### EXERCISE GOAL
In the material below, list every line carrying the string "href".

### DATA SUPPLIED
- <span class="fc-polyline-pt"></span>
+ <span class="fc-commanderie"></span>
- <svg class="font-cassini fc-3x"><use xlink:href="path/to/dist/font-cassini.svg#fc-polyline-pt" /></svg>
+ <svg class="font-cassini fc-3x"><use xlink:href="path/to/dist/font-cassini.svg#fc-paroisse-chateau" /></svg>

---

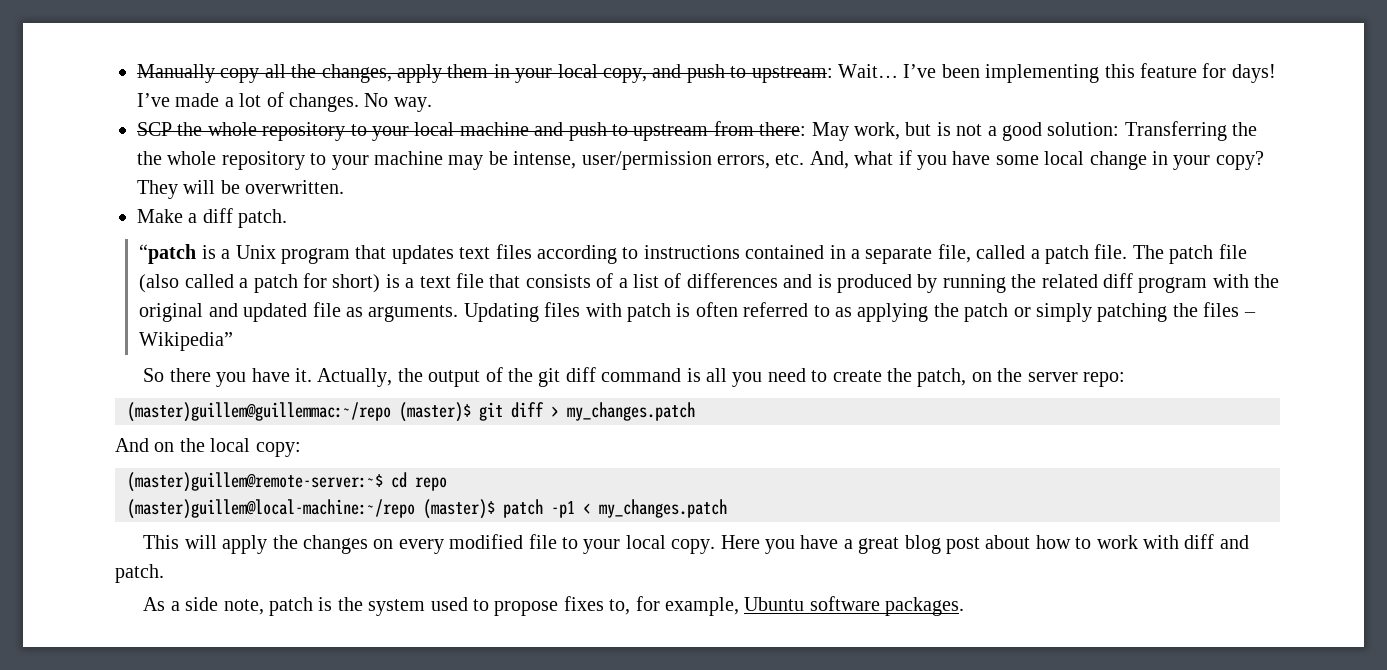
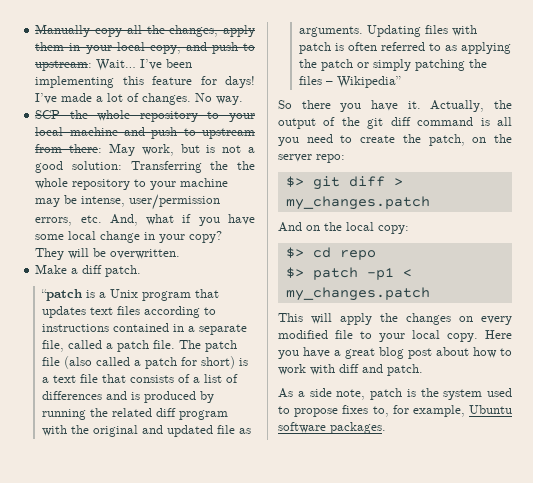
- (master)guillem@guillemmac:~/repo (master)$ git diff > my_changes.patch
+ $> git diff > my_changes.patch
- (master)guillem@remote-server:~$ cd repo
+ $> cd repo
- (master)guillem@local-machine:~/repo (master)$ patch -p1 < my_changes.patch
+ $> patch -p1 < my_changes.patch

### RESPONSE TO THE TASK
- <svg class="font-cassini fc-3x"><use xlink:href="path/to/dist/font-cassini.svg#fc-polyline-pt" /></svg>
+ <svg class="font-cassini fc-3x"><use xlink:href="path/to/dist/font-cassini.svg#fc-paroisse-chateau" /></svg>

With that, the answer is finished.